UNIONI CIVILI E CIVILTA’: NON BASTA UNA LEGGE PER EVOLVERSI

di Mira Carpineta

Finalmente è legge: le civili per le coppie omosessuali (eufemismo per indicare un istituto molto simile al matrimonio)  e convivenze di fatto, per gli etero,  meno tutelate.  La legge traccia due corsie diverse per le famiglie di fatto, presenta numerose lacune ed è il risultato di una mediazione che nell’applicazione solleverà molti quesiti e poche risposte.

Un percorso lungo e ostacolato da due principali modi di “vedere” la situazione. Da un lato la richiesta, legittima, di maggiori tutele per  scelte di vita diverse dalla consuetudine, dall’altra le paure, altrettanto legittime di dare origine  ad  aberrazioni con l’uso improprio di un aleatorio diritto.

Le coppie di fatto. La scelta del personale percorso di vita è sacrosanta. In un paese cosiddetto civile, la libertà di esprimere il proprio pensiero, le proprie scelte, laddove queste non vadano a ledere altrui libertà, è sancito in genere dalla carta costituzionale. Basterebbe questo, se applicato, a superare dibattiti, scontri, demagogie politiche,  che alimentano soltanto il populismo della peggiore accezione.

Infastidisce un po’ il  continuo giustificare ogni azione legislativa con la retorica degli “altri paesi più evoluti”. Infastidisce perché questo richiamo viene usato solo ad uso e consumo di un obiettivo di parte. Bisognerebbe prendere esempio dagli altri paesi anche per altre buone pratiche, non solo quelle che ci convengono al momento e allo schieramento politico.

La sacralità dei diritti fondamentali dell’individuo è stata,  più volte nella storia, declarata, ratificata, sancita. Dalle Costituzioni, come si diceva o da documenti universali come la Carta dei Diritti dell’Uomo, voluta dalle Nazioni Unite e simili.

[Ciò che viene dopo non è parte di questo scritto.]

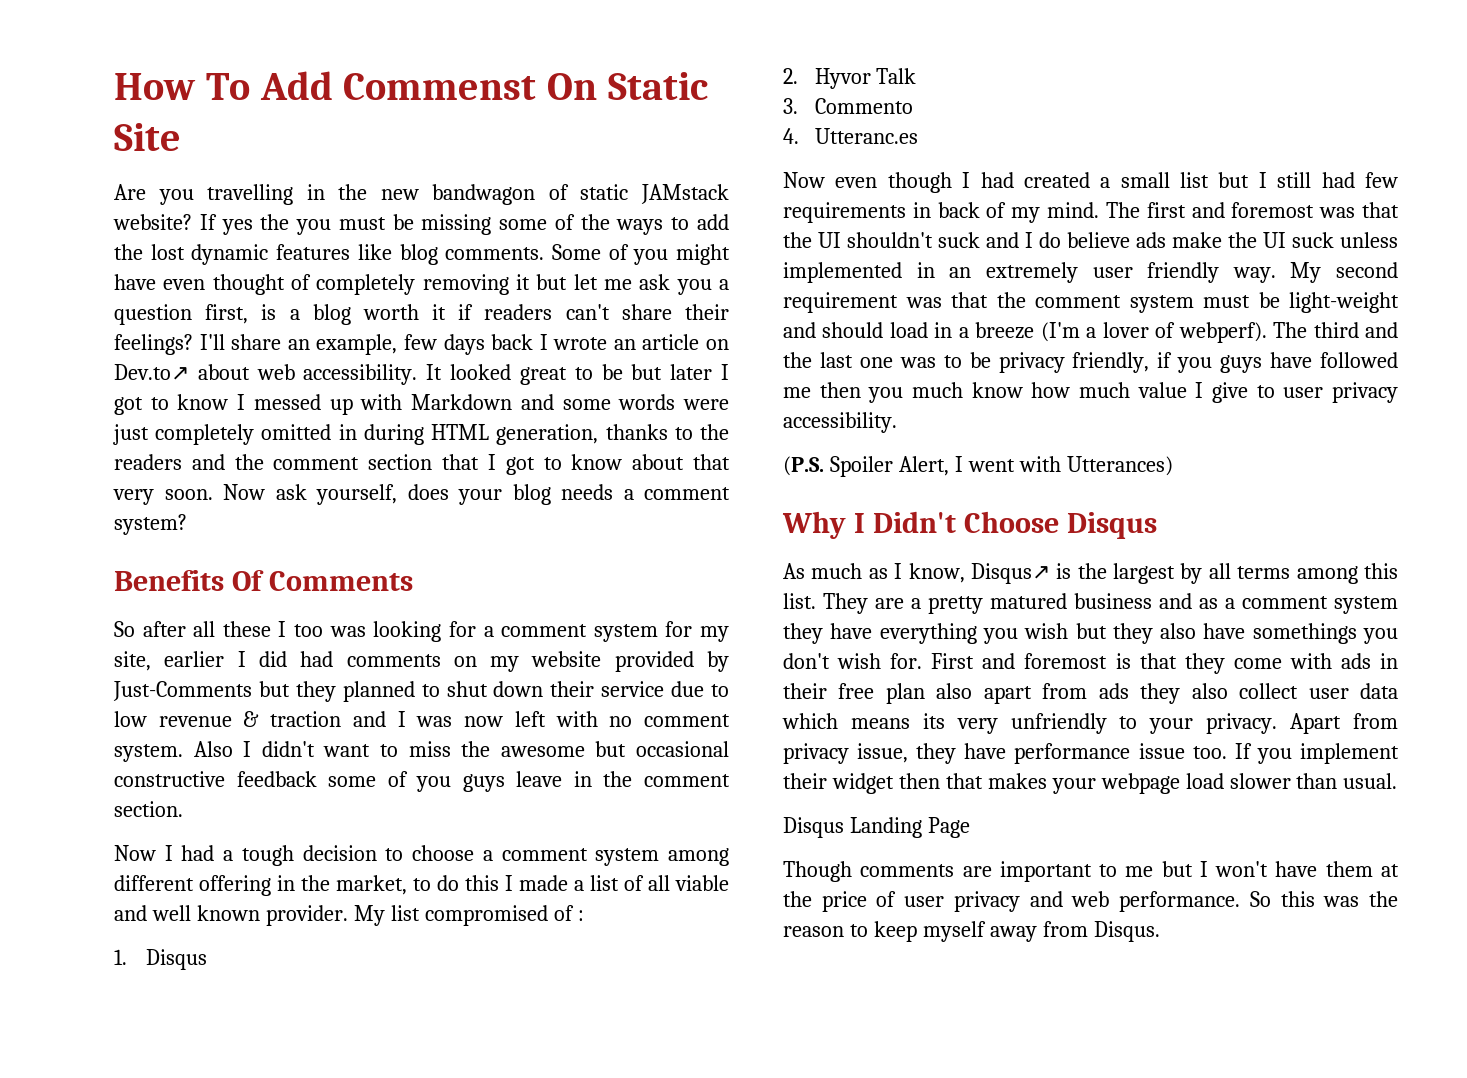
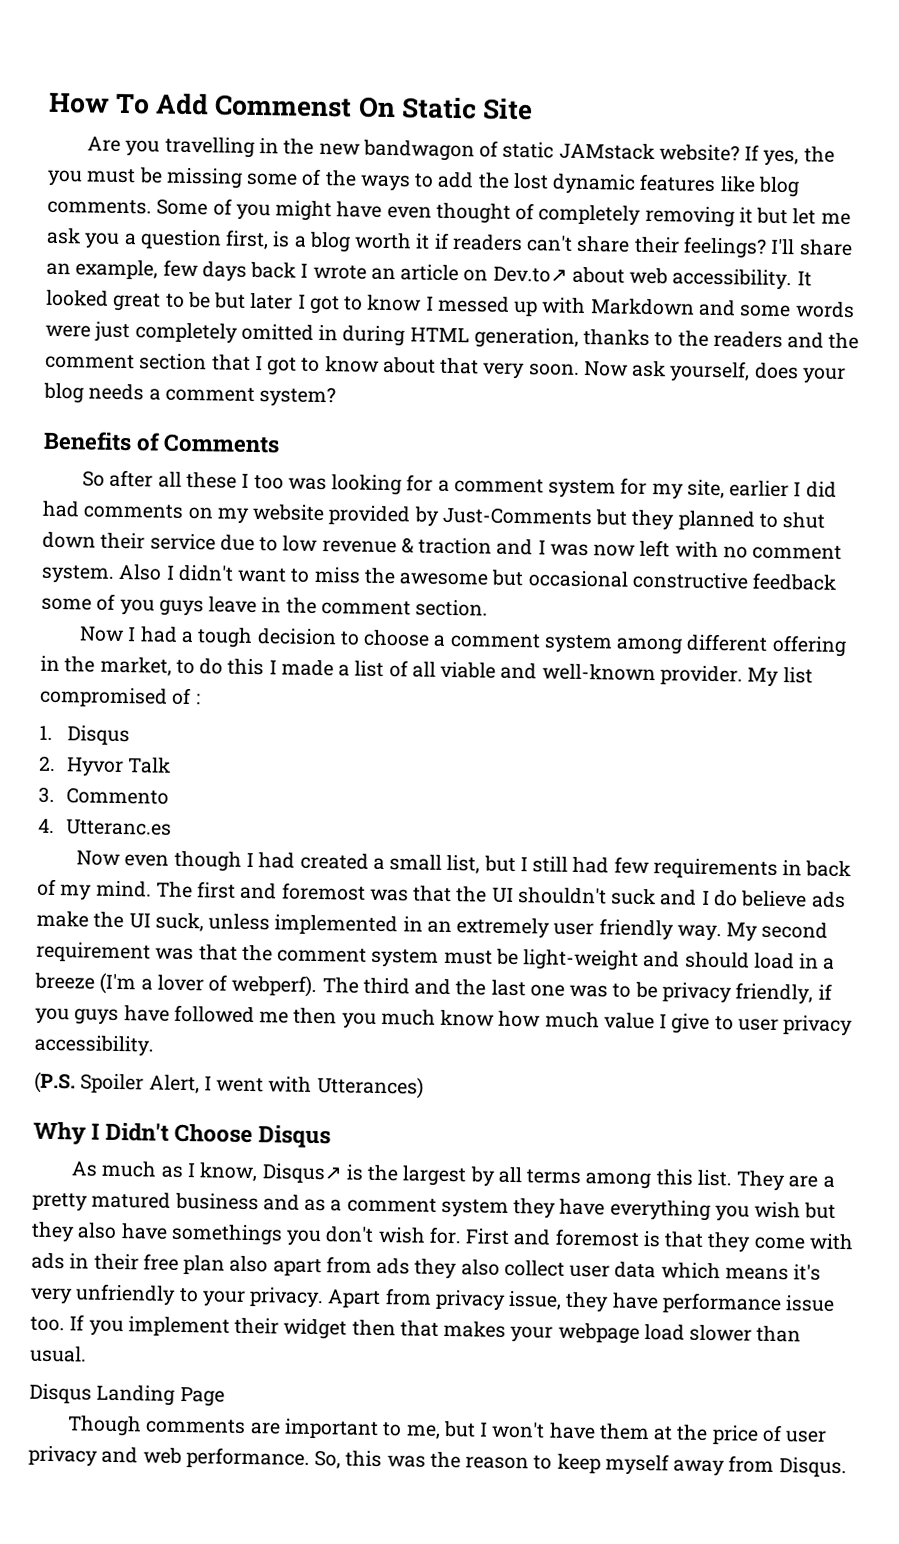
- If yes the you must be missing some of the ways to add the lost dynamic features like blog comments.
+ If yes, the you must be missing some of the ways to add the lost dynamic features like blog comments.
- Benefits Of Comments
+ Benefits of Comments
- Now I had a tough decision to choose a comment system among different offering in the market, to do this I made a list of all viable and well known provider.
+ Now I had a tough decision to choose a comment system among different offering in the market, to do this I made a list of all viable and well-known provider.
- Now even though I had created a small list but I still had few requirements in back of my mind.
+ Now even though I had created a small list, but I still had few requirements in back of my mind.
- The first and foremost was that the UI shouldn't suck and I do believe ads make the UI suck unless implemented in an extremely user friendly way.
+ The first and foremost was that the UI shouldn't suck and I do believe ads make the UI suck, unless implemented in an extremely user friendly way.
- First and foremost is that they come with ads in their free plan also apart from ads they also collect user data which means its very unfriendly to your privacy.
+ First and foremost is that they come with ads in their free plan also apart from ads they also collect user data which means it's very unfriendly to your privacy.
- Though comments are important to me but I won't have them at the price of user privacy and web performance.
+ Though comments are important to me, but I won't have them at the price of user privacy and web performance.
- So this was the reason to keep myself away from Disqus.
+ So, this was the reason to keep myself away from Disqus.

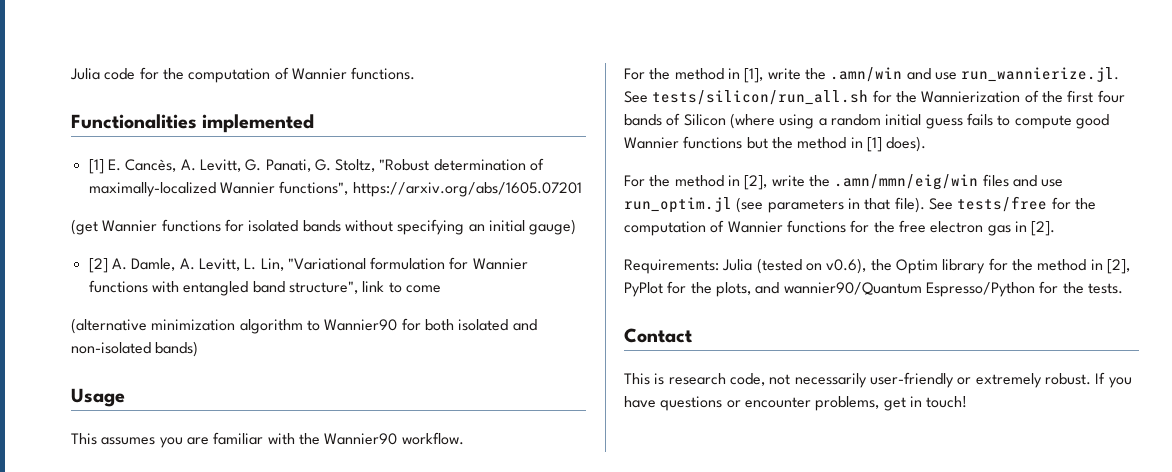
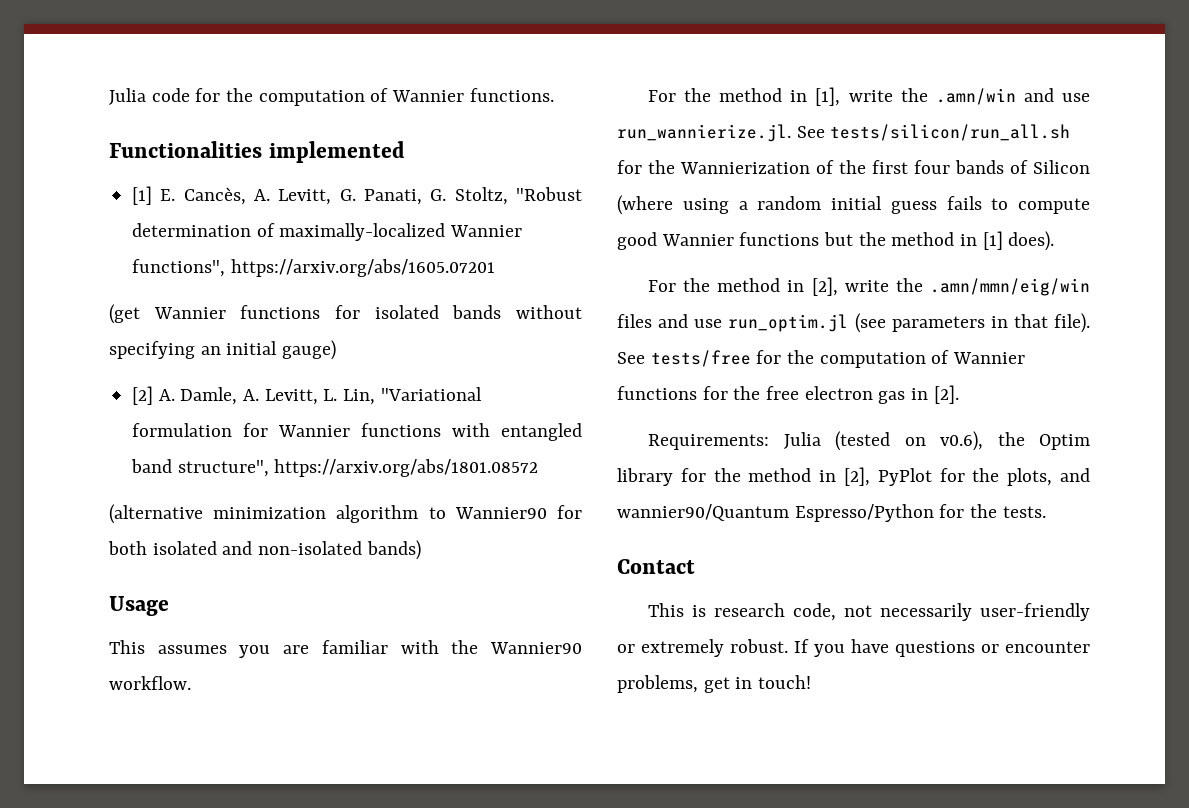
- [2] A. Damle, A. Levitt, L. Lin, "Variational formulation for Wannier functions with entangled band structure", link to come
+ [2] A. Damle, A. Levitt, L. Lin, "Variational formulation for Wannier functions with entangled band structure", https://arxiv.org/abs/1801.08572

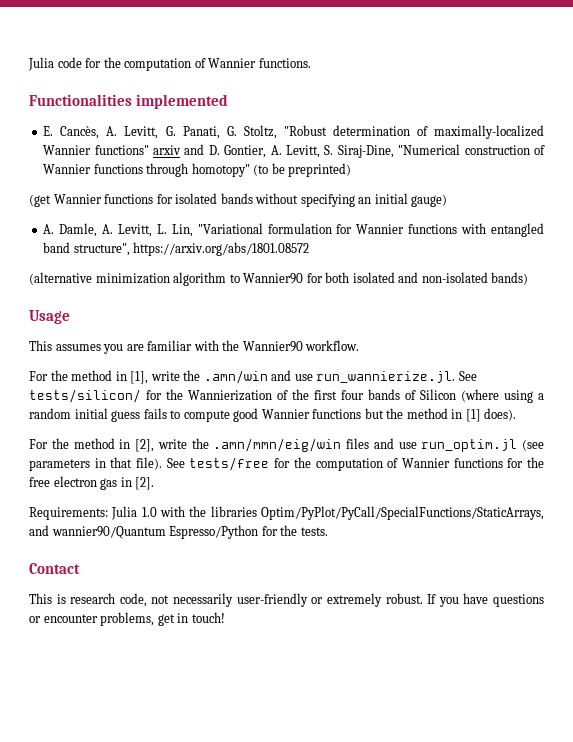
- [1] E. Cancès, A. Levitt, G. Panati, G. Stoltz, "Robust determination of maximally-localized Wannier functions", https://arxiv.org/abs/1605.07201
+ E. Cancès, A. Levitt, G. Panati, G. Stoltz, "Robust determination of maximally-localized Wannier functions" arxiv and D. Gontier, A. Levitt, S. Siraj-Dine, "Numerical construction of Wannier functions through homotopy" (to be preprinted)
- [2] A. Damle, A. Levitt, L. Lin, "Variational formulation for Wannier functions with entangled band structure", https://arxiv.org/abs/1801.08572
+ A. Damle, A. Levitt, L. Lin, "Variational formulation for Wannier functions with entangled band structure", https://arxiv.org/abs/1801.08572
- For the method in [1], write the .amn/win and use run_wannierize.jl. See tests/silicon/run_all.sh for the Wannierization of the first four bands of Silicon (where using a random initial guess fails to compute good Wannier functions but the method in [1] does).
+ For the method in [1], write the .amn/win and use run_wannierize.jl. See tests/silicon/ for the Wannierization of the first four bands of Silicon (where using a random initial guess fails to compute good Wannier functions but the method in [1] does).
- Requirements: Julia (tested on v0.6), the Optim library for the method in [2], PyPlot for the plots, and wannier90/Quantum Espresso/Python for the tests.
+ Requirements: Julia 1.0 with the libraries Optim/PyPlot/PyCall/SpecialFunctions/StaticArrays, and wannier90/Quantum Espresso/Python for the tests.

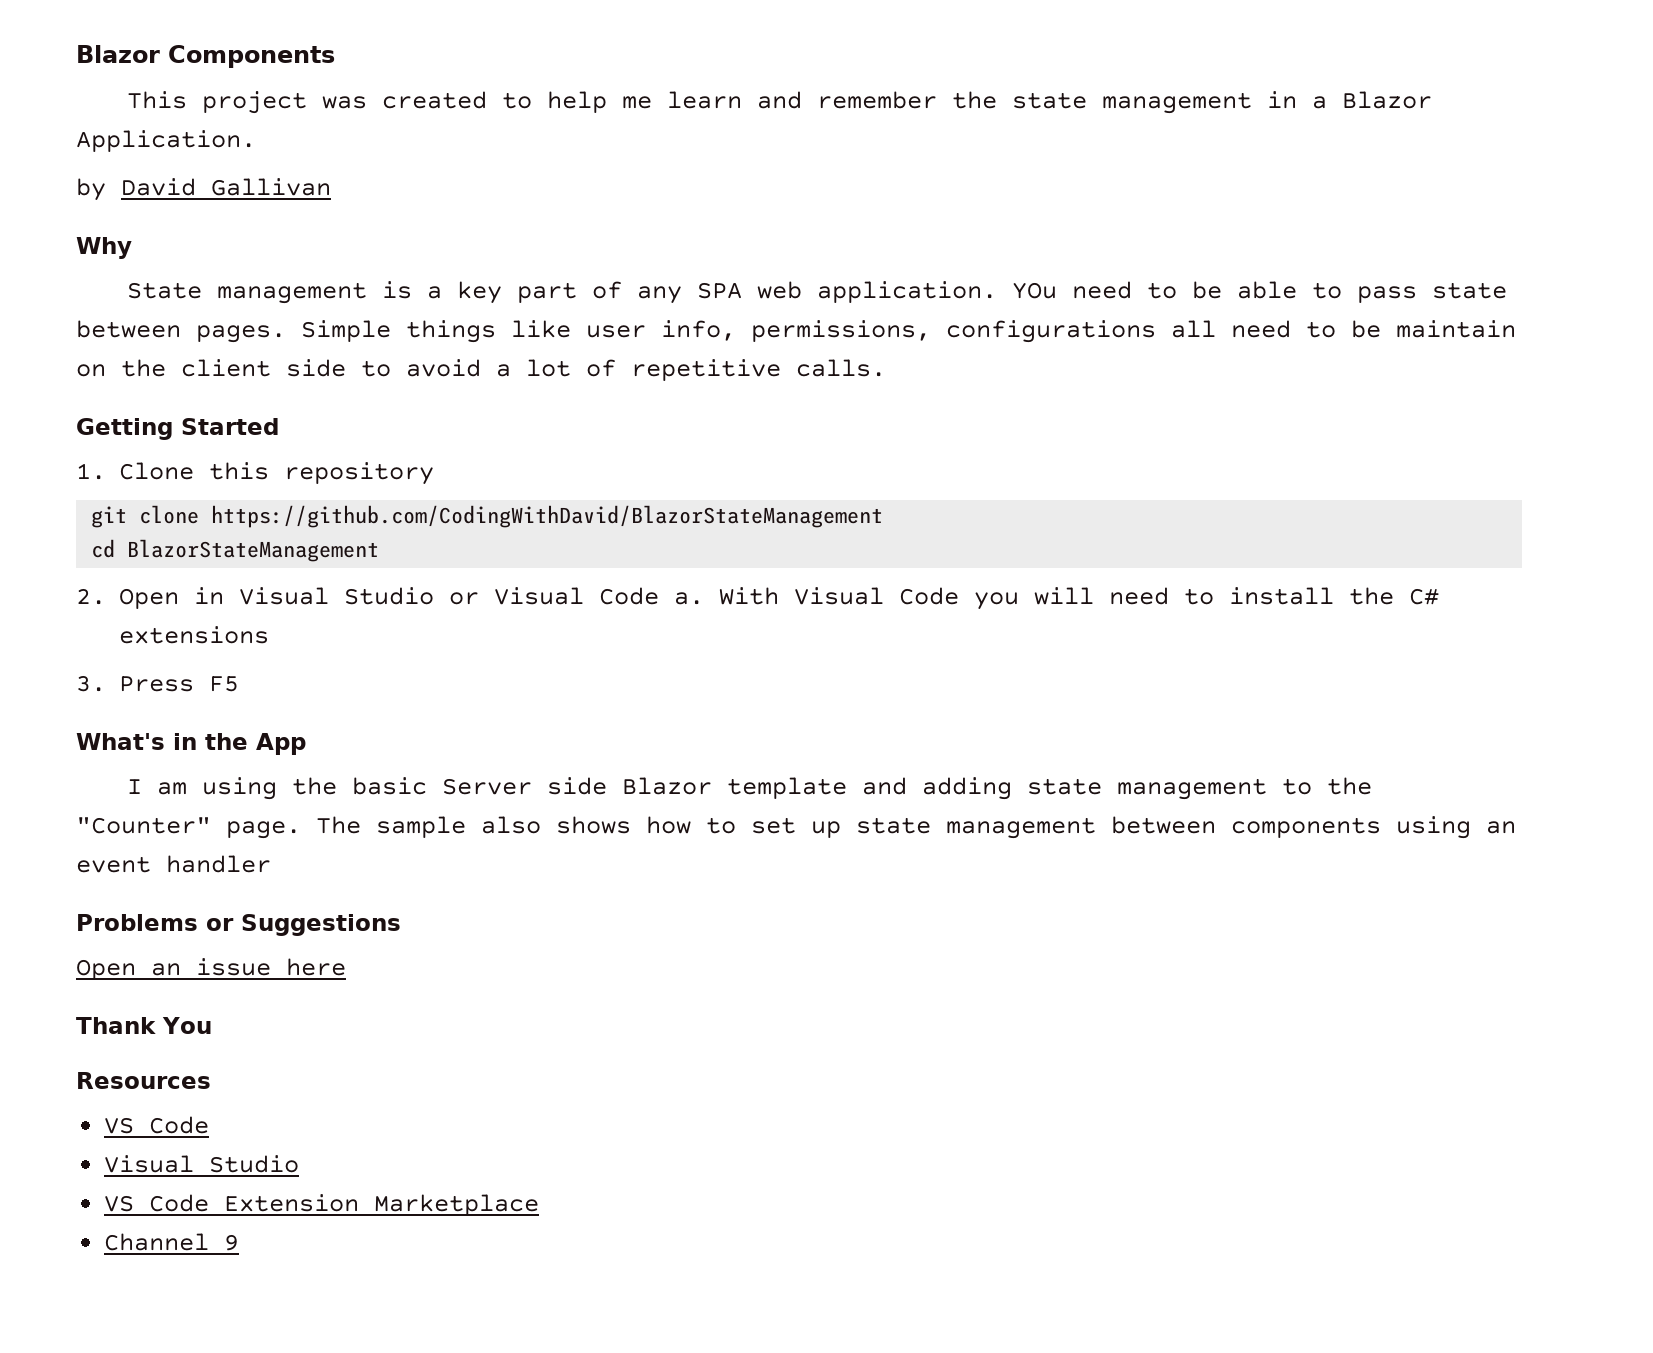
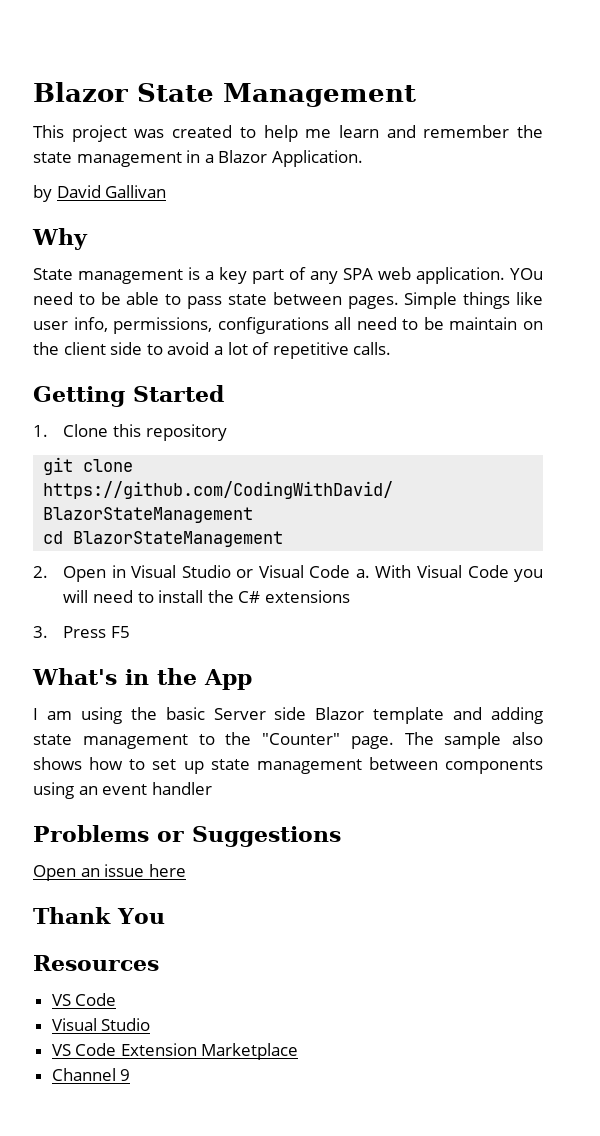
- Blazor Components
+ Blazor State Management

Ma non bastano evidentemente. Occorre entrare in profondità, occorre lottare comunque perché questi principi trovino applicazione pratica e quotidiana, nelle azioni del vivere comune. La Legge sancisce, l’Uomo applica, o almeno dovrebbe. Ciò non sempre accade perché il principio generale deve, poi,  trovare riscontro oggettivo nella situazione, che a sua volta deve sottostare al giudizio interpretativo del principio.

La famigerata “burocrazia” altro non è che il famigerato “burocrate”. Soprattutto quello talmente ligio al dovere da trovare l’ ago nel pagliaio ed emettere una multa sproporzionata, ma non altrettanto ligio nel fermare  l’iceberg  prima che affondi il Titanic.

Così adesso non ci resta che vedere i prodotti di questa legge, perché saranno solo questi a definirne la “civiltà”.